Так вот, один из штабов этого учения находится в Израиле, в городе Хайфа. Это не домик какой-нибудь задрипанный и даже не сам храм, который снаружи вроде храм, а внутри обыкновенный склеп для одного из основоположников. Это целый комплекс зданий, утонувших в роскошной по израильским меркам зелени.
– «Вот они – сегодняшние гнёзда жидомасонского заговора! Да ещё и с космическим курированием!». – язвительно воскликнул двойник голосом нашего зятька – безнадёжно упёртого юдофоба и классического интеллектуального дурака. – Как бы он там ещё испражнялся бы, если бы увидел это?.. «Вот куда бомбу надо бросать, да не одну! Под каких-то бахуистов замаскировались! Да посмотрите на религиозных евреев! У них же у всех на головах летающие тарелочки пришпандорены! А здороваются-то они как? „Шалом!“ – говорят, что означает – мир! Не тот мир, который спокойствие, а весь мир, который надо прикарманить тихой сапой». Ну-ка, сковырнём фотку на память! Тем более что она не из этого и даже не нашего времени качества…
Не тут-то было! При первом же прикосновении края голограммы вспыхнули и, скрючившись, поползли в стороны, сжигая соседние изображения. Выйдя за рамки испепелённого в считанные секунды альбома, брошенного на пол, голограмма заполнила всё пространство, а мы оказались внутри ожившей и зазвучавшей картинки. И хотя народу около храма и вокруг было полным-полно и автобусы с туристами подкатывали и подкатывали, но ни дети, ни взрослые не видели ни тарелки, ни нас. Даже когда тарелка завибрировала и с низким, каким-то подземным гулом начала превращаться в жёлтое плазменное облако, внутри которого загорелась тяжёлым багровым огнём лента горизонтальной восьмёрки, никто и ухом не повёл.
– Хлоп! – и восьмёрка разделилась на два эллипса, которые в свою очередь сжались и вспыхнули звёздами, а к куполу храма потянулся конусообразный поток разноцветных камешков.
Камешки врезались в купол и, взрываясь, осыпались песком.
Купол дрогнул и, наподобие обсерваторского, стал раскрываться. Гул усилился, но ничего не изменилось. Песок сыпался и сыпался, обтекая всё расширяющийся зазор. И никто этого не видел и не слышал, кроме нас! Мы заткнули уши пальцами, но это не помогло. Всё тело начало вибрировать и расползаться. Ещё немного и…
– Сколько можно гробить и гробиться? – сонно возмутился знакомый нам голос, и всё закончилось.
Голограмма исчезла, а в опять появившемся альбоме зачернела дырка от бублика. Она выплыла из альбома, а на её место втянулась откуда-то из глубины вполне соответствующая времени действия чёрно-белая фотография с не менее соответствующей надписью: «Пионерия на марше!».
– Каверны проклятые! Откуда их столько в программе? Да ещё и эти камешки… Долбают и долбают… – зевнула дырка.
– Слава Богу, вернулся! – промычал я, с трудом разжимая онемевшие челюсти.

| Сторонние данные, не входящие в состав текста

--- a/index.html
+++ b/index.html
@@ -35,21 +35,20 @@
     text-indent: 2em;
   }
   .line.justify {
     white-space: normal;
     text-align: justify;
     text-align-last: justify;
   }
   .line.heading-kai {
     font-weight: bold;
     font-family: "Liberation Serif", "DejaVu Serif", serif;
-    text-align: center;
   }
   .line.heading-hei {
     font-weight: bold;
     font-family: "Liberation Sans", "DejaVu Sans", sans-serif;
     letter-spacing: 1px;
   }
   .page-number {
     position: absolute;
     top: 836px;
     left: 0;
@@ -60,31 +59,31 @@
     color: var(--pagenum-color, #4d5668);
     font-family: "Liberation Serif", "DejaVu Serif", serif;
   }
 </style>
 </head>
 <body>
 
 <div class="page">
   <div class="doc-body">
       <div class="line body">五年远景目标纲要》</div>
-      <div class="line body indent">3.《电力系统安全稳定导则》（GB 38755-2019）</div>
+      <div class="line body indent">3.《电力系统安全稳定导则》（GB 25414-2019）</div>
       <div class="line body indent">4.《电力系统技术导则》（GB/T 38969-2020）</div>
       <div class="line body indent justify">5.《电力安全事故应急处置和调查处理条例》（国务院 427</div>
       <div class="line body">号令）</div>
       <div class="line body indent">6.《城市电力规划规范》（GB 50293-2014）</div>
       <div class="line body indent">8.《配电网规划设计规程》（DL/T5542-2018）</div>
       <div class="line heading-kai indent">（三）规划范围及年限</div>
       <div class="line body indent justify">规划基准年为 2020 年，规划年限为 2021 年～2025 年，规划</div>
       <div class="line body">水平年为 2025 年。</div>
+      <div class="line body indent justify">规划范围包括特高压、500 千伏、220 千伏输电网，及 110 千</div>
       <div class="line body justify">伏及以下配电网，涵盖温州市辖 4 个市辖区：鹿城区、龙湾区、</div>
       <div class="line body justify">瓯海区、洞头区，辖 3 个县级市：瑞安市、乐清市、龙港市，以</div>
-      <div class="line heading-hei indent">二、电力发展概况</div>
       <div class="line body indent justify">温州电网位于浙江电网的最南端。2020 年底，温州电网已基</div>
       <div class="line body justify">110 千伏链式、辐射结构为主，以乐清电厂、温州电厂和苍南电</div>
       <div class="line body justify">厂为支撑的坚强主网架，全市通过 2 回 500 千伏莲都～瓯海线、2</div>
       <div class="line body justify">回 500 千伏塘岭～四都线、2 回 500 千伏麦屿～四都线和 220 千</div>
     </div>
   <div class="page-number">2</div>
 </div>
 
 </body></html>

– Да уж нет покоя от геморроя!
И дырка снова бодро и напористо запела голосом паренька:
И вновь продолжается бой.
И сердцу тревожно в груди.
И вновь я такой молодой.
И новый сюжет впереди!..
– Дурной сон какой-то! – отвернулся двойник.
– Ещё какой дурной! – сказала дырка. – Тут такая куралесица скоро закрутится, что только держись!

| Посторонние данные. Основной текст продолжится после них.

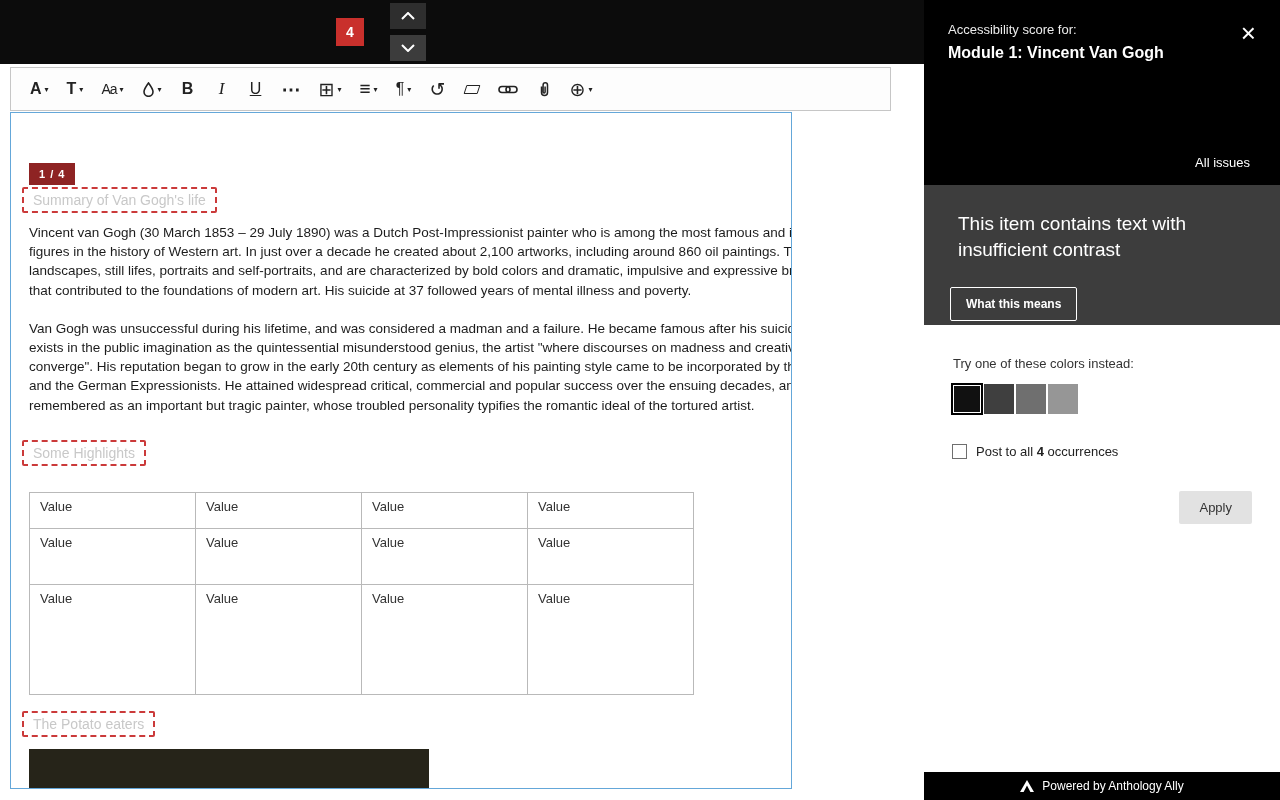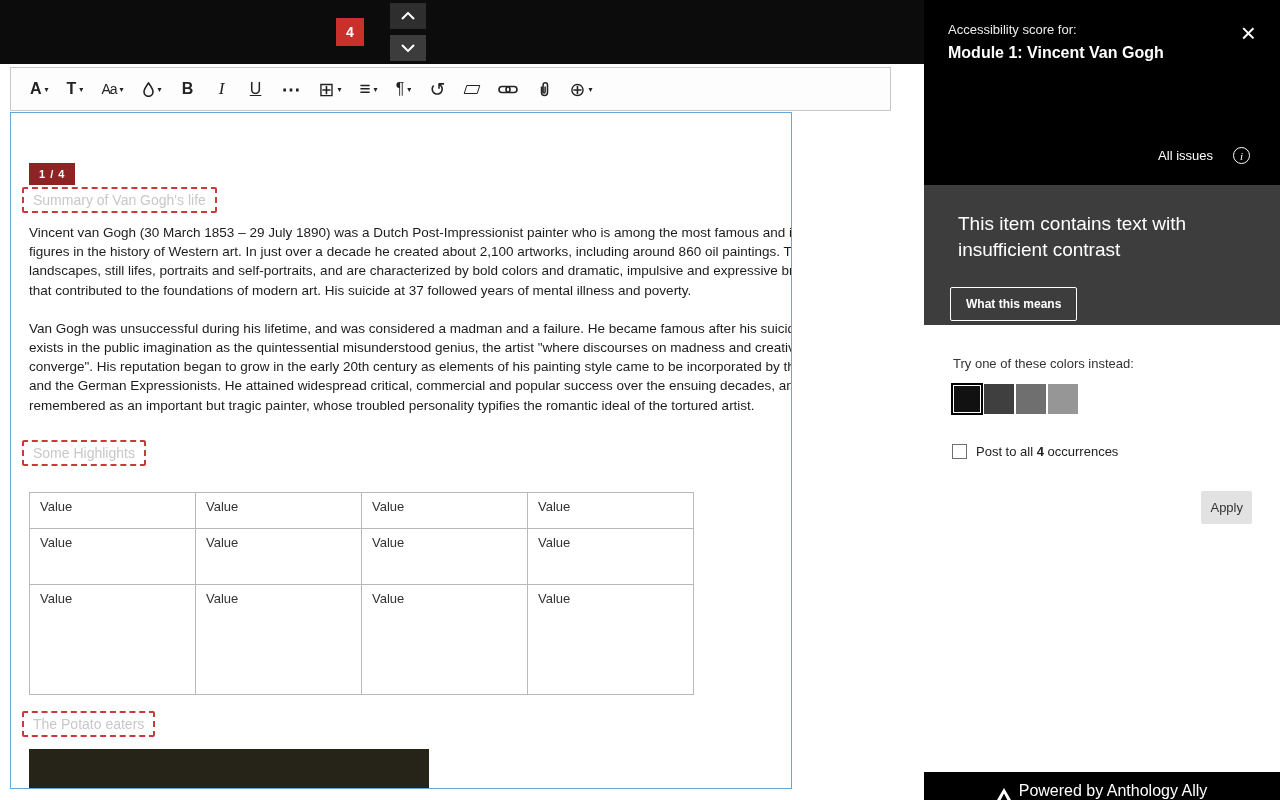--- a/index.html
+++ b/index.html
@@ -90,22 +90,22 @@
     font-size:26px; line-height:26px; cursor:pointer; padding:0 4px; font-weight:300;
   }
   .gauge { position:absolute; left:24px; top:94px; width:150px; height:90px; }
   .gauge-score { position:absolute; left:0; bottom:6px; width:100%; text-align:center; font-size:15px; color:#fff; }
   .gauge-needle {
     position:absolute; left:50%; bottom:-4px; transform:translateX(-50%);
     width:0; height:0; border-left:6px solid transparent; border-right:6px solid transparent;
     border-bottom:8px solid #8f8f8f;
   }
   .all-issues {
-    position:absolute; right:24px; top:146px; display:flex; align-items:center; gap:20px;
-    background:none; border:none; color:#fff; font-size:13px; cursor:pointer;
+    position:absolute; right:24px; top:154px; display:flex; align-items:center; gap:20px;
+    background:none; border:none; color:#fff; font-size:13px; cursor:pointer;flex-direction:column;
   }
   .info-circle {
     width:17px; height:17px; border:1.5px solid #fff; border-radius:50%;
     display:flex; align-items:center; justify-content:center; font-size:11px;
     font-family:"Liberation Serif", serif; font-style:italic;
   }
   .panel-issue { position:absolute; left:0; top:185px; right:0; height:140px; background:#3d3d3d; color:#fff; padding:18px 26px; }
   .issue-desc { margin:8px; font-size:19px; line-height:26px; width:280px; font-weight:400; }
   .wtm-btn {
     margin-top:16px; background:transparent; border:1px solid #fff; border-radius:2px;
@@ -116,25 +116,25 @@
   .swatches { display:flex; gap:2px; margin-top:13px; }
   .swatch { width:30px; height:30px; border:none; padding:0; cursor:pointer; }
   .swatch.selected { box-shadow: inset 0 0 0 2px #fff; outline:2px solid #000; outline-offset:-1px; }
   .chk-row { display:flex; align-items:center; gap:9px; margin-top:30px; cursor:pointer; }
   .chk-box { width:15px; height:15px; border:1px solid #6f6f6f; background:#fff; display:inline-block; }
   .chk-label { font-size:13px; color:#222; }
   .chk-label b { font-weight:bold; }
   .apply-row { display:flex; justify-content:flex-end; margin-top:32px; }
   .apply-btn {
     background:#e2e2e2; border:none; border-radius:2px; color:#333;
-    font-size:13px; padding:9px 9px; cursor:pointer;
+    font-size:13px; padding:9px 20px; cursor:pointer;
   }
   .panel-footer {
     position:absolute; left:0; bottom:0; right:0; height:28px; background:#000; color:#fff;
-    display:flex; align-items:flex-end; justify-content:center; gap:8px; font-size:16px;
+    display:flex; align-items:center; justify-content:center; gap:8px; font-size:12px;
   }
 </style>
 </head>
 <body>
 
 <div class="topbar">
   <div class="topbar-inner">
     <span class="count-badge">4</span>
     <div class="nav-col">
       <button class="nav-btn prev">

Пространство опять распахнулось и мы оказались над скупо освещенной дорогой. Плавно спланировав на неё, дырка превратилась в паренька, который сделал шаг… и вдруг побежал. Причём было видно, что не по своей божественной воле. Панически размахивая руками, он пытался приостановить бег, но ноги несли его всё быстрее и быстрее. На крутом повороте дороги паренёк крякнул и опять стал премилой нашему сердцу обезьяной, а затем и снова дыркой от бублика. Дырка и врезалась в идущего по дороге хулиганистого вида такого же паренька. Паренёк был точной копией, а вернее, оригиналом. Классически сверкнула молния, грянул гром, и на землю на какие-то мгновения пал совершенно литературный мрак, из которого, пошатываясь, вышел ничего не подозревающий оригинал, а в действительности – не совсем уже и он. Оригинал сделал два шага и медленно опустился на землю.